Es deutlich sichtbarer Unterschied zur Theologie des Paulus zeigt sich hier in der sehr präsentischen Auffassung dieses Heilsgeschehens. Für den Verfasser des Epheserbriefes ist für den Getauften die Auferweckung und Rettung schon geschehen, dazu kommt noch ein eigenartiges Weltbild, das Erde und Himmel unterscheidet und in verschiedene Schichten teilt. Die von Gott geretteten gehören schon zum himmlischen Teil und sind den Mächten des irdischen Teils nicht mehr ausgesetzt. Dieses Verständnis hat Ähnlichkeit mit einem gnostischen Weltbild, das die Welt nicht wie im antiken Denken sonst üblich als dreigeteilt in Himmel, Erde und Unterwelt sieht, sondern stark dualistisch, zweigeteilt, geprägt ist: Himmel und Erde, Gut und Böse, Licht und Finsternis, oben und unten, lebendig und tot...; die trennende Mauer dazwischen kann nur mit der Hilfe eines Erlösers überwunden werden.
Der Epheserbrief versucht mit Hilfe dieser, aber schon verchristlichten Ideen, das Heilsgeschehen verständlich zu machen.
Die Kirche ist der Raum, der in beide Sphären hineinragt.

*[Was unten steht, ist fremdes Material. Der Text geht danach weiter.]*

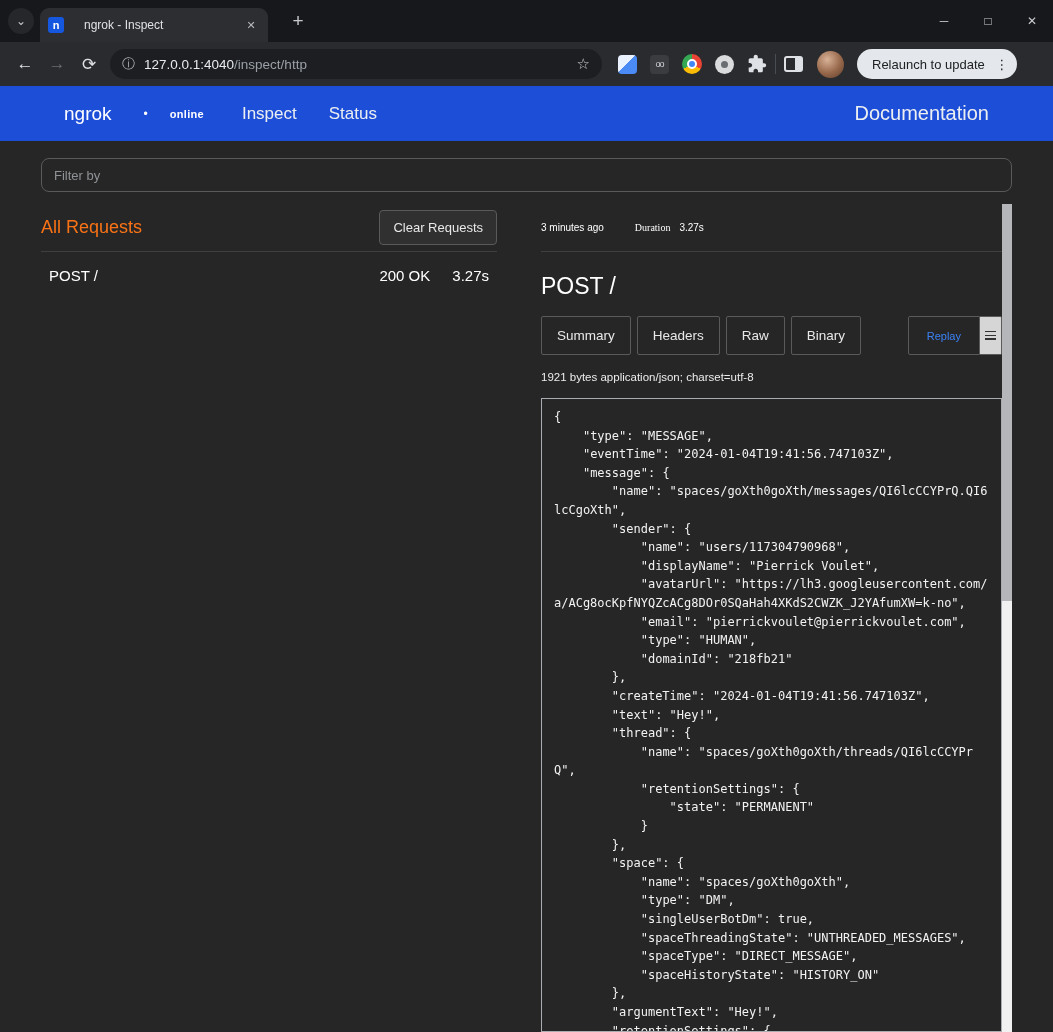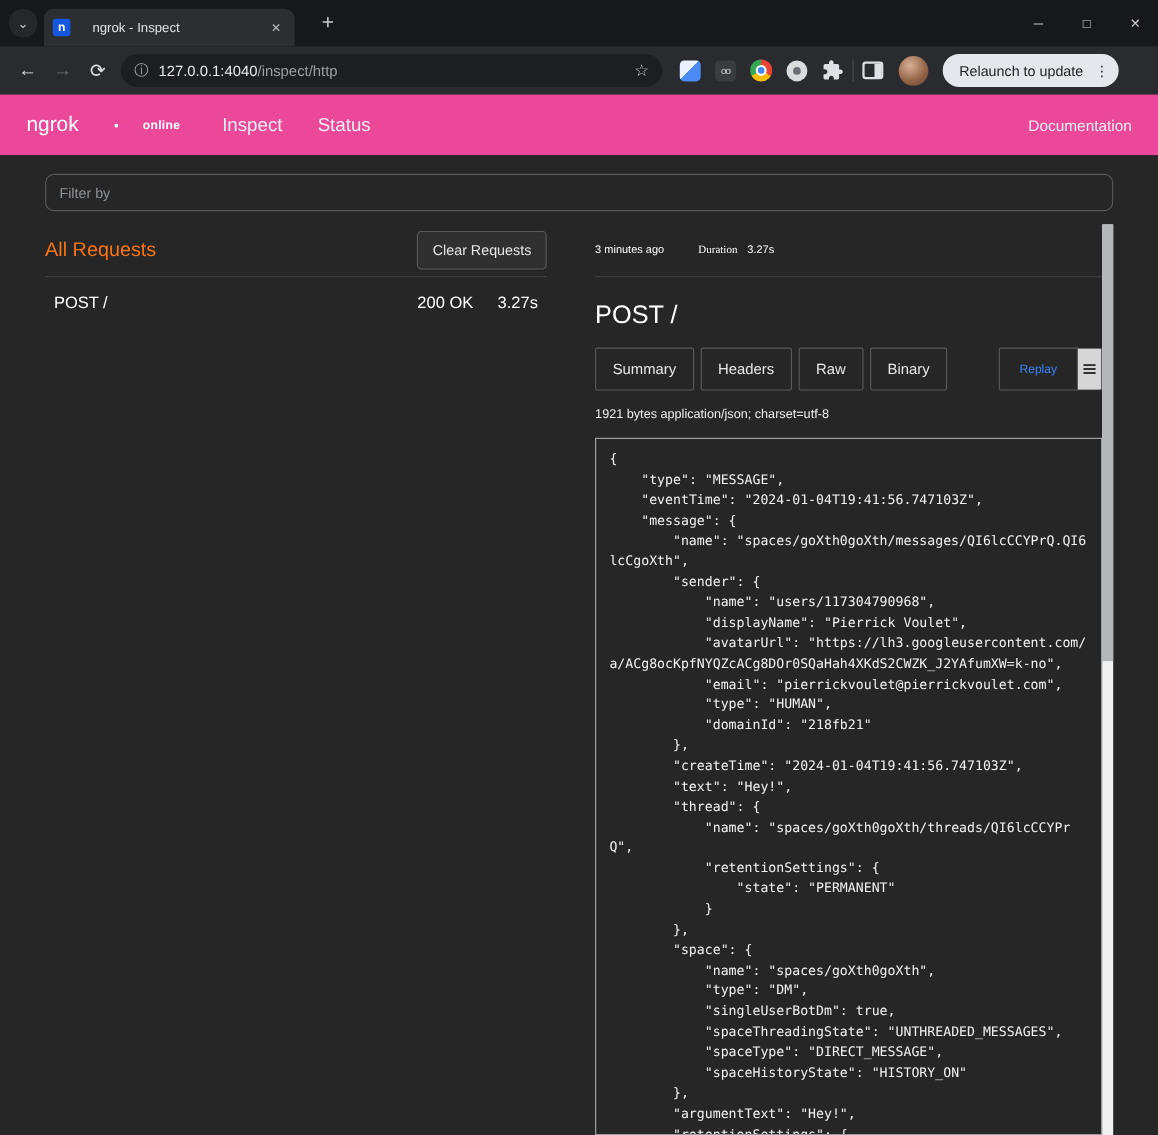--- a/index.html
+++ b/index.html
@@ -57,7 +57,7 @@
   .kebab { color:#202124; font-size:13px; width:22px; text-align:center; }
 
   
-  .ngrok-nav { height:55px; background:#ec4899; display:flex; align-items:center; padding:0 24px; }
+  .ngrok-nav { height:55px; background:#1d4ed8; display:flex; align-items:center; padding:0 64px; }
   .brand { color:#ffffff; font-size:19px; }
   .status-dot { color:#fff; font-size:12px; margin-left:32px; }
   .status-online { color:#fff; font-size:11px; font-weight:bold; letter-spacing:.3px; margin-left:22px; }

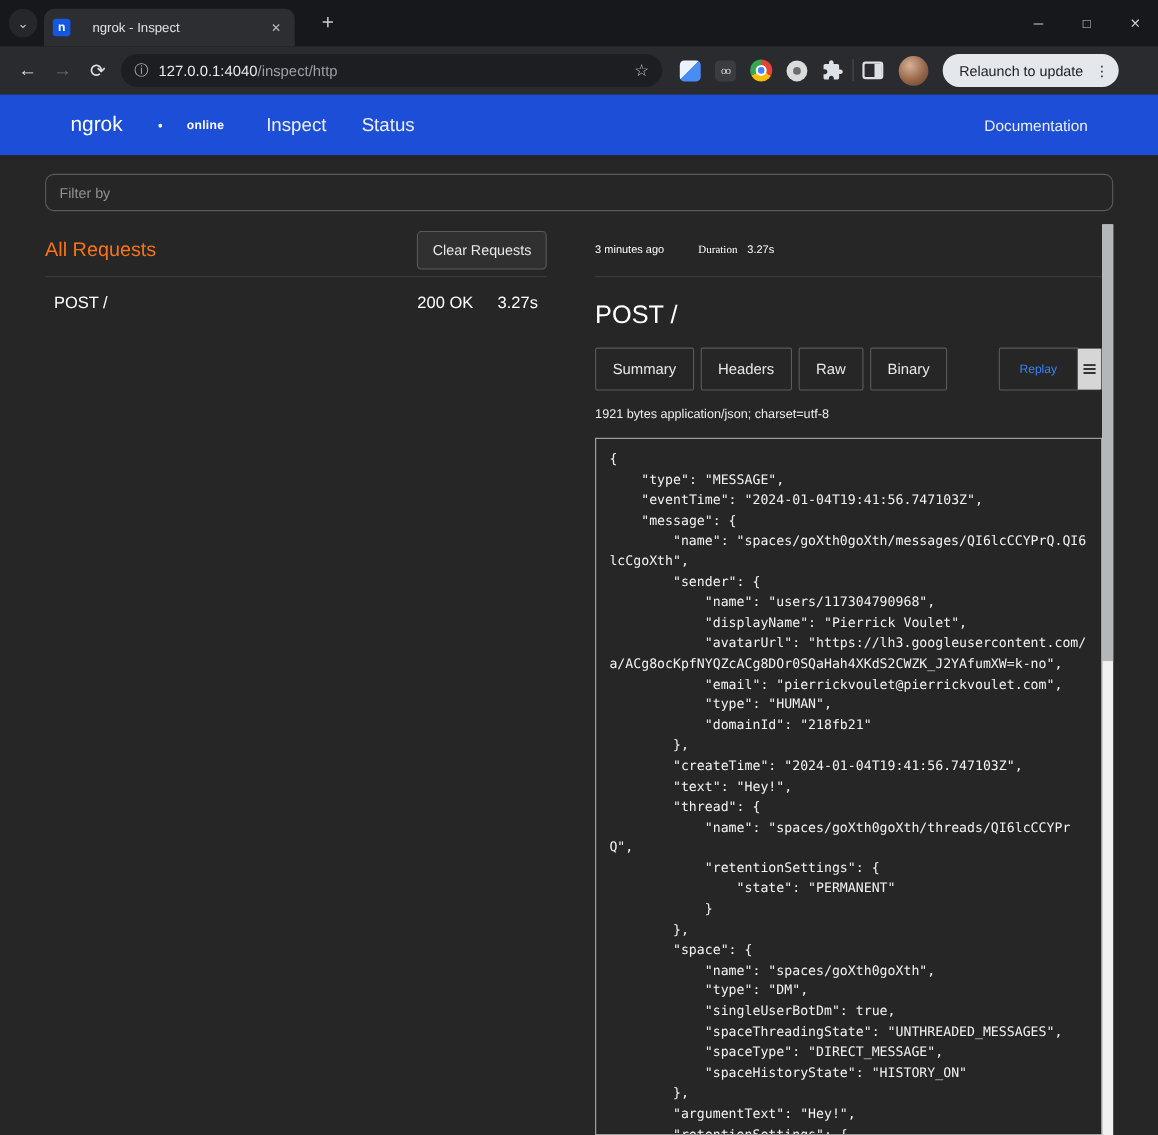--- a/index.html
+++ b/index.html
@@ -63,7 +63,7 @@
   .status-online { color:#fff; font-size:11px; font-weight:bold; letter-spacing:.3px; margin-left:22px; }
   .nav-link { color:#eceff1; font-size:17px; margin-left:38px; cursor:pointer; }
   .nav-link + .nav-link { margin-left:32px; }
-  .docs-link { margin-left:auto; color:#eceff1; font-size:14px; cursor:pointer; }
+  .docs-link { margin-left:auto; color:#eceff1; font-size:20px; cursor:pointer; }
 
   
   .content { height:calc(100% - 141px); padding:17px 41px 0; display:flex; flex-direction:column; }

In ihr ist das Heil schon gegenwärtig und von ihr ausgehend wird auch die Erde, der Kosmos mit heilerfüllt. Trotzdem sind die Gläubigen, die zur Kirche gehören, deren Haupt Christus ist, für den Autor des Epheserbriefes noch nicht am Ziel, trotz der Gegenwärtigkeits des Heils, oder vielleicht gerade deswegen, sind sie Angriffen ausgesetzt, in den sie sich bewähren müssen.
Die "irdischen" Auswirkungen der schon geschehen Rettung, ist diese Bewährung, die durch den Glauben und die Gnade sicher ist und die guten Werke.